■ What this task involves
Which of the lines below hold the word "none"? Pull each of them out.

##### Data section #####

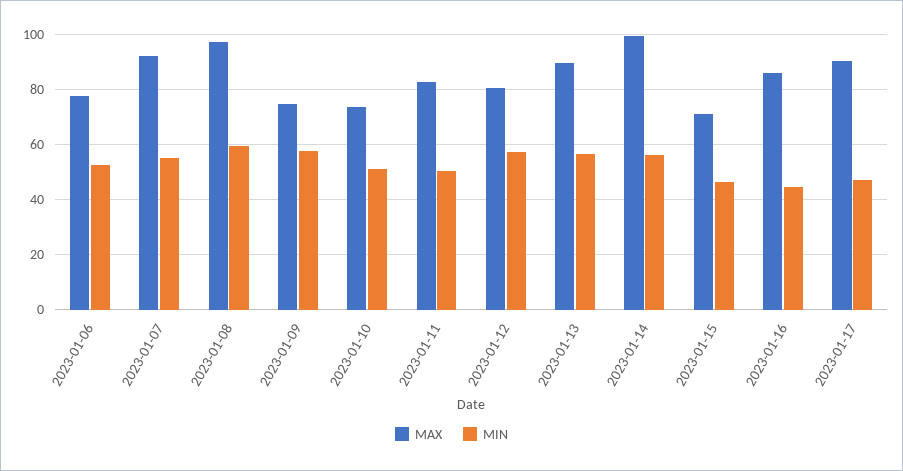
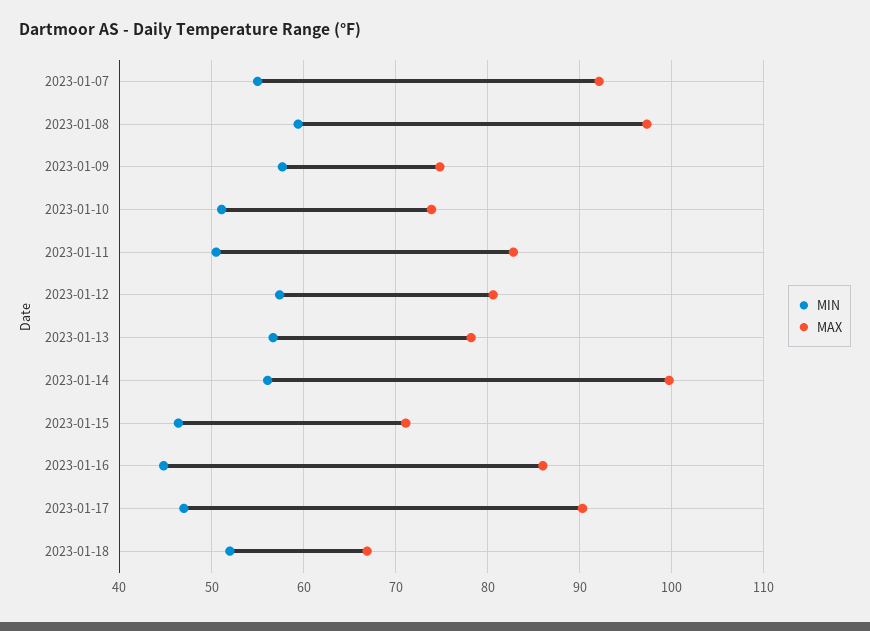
MAX, 2023-01-06: 77.5 -> none
MIN, 2023-01-06: 52.5 -> none
MAX, 2023-01-13: 90 -> 78
MIN, 2023-01-18: none -> 52
MAX, 2023-01-18: none -> 67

#####

■ Task answer
MAX, 2023-01-06: 77.5 -> none
MIN, 2023-01-06: 52.5 -> none
MIN, 2023-01-18: none -> 52
MAX, 2023-01-18: none -> 67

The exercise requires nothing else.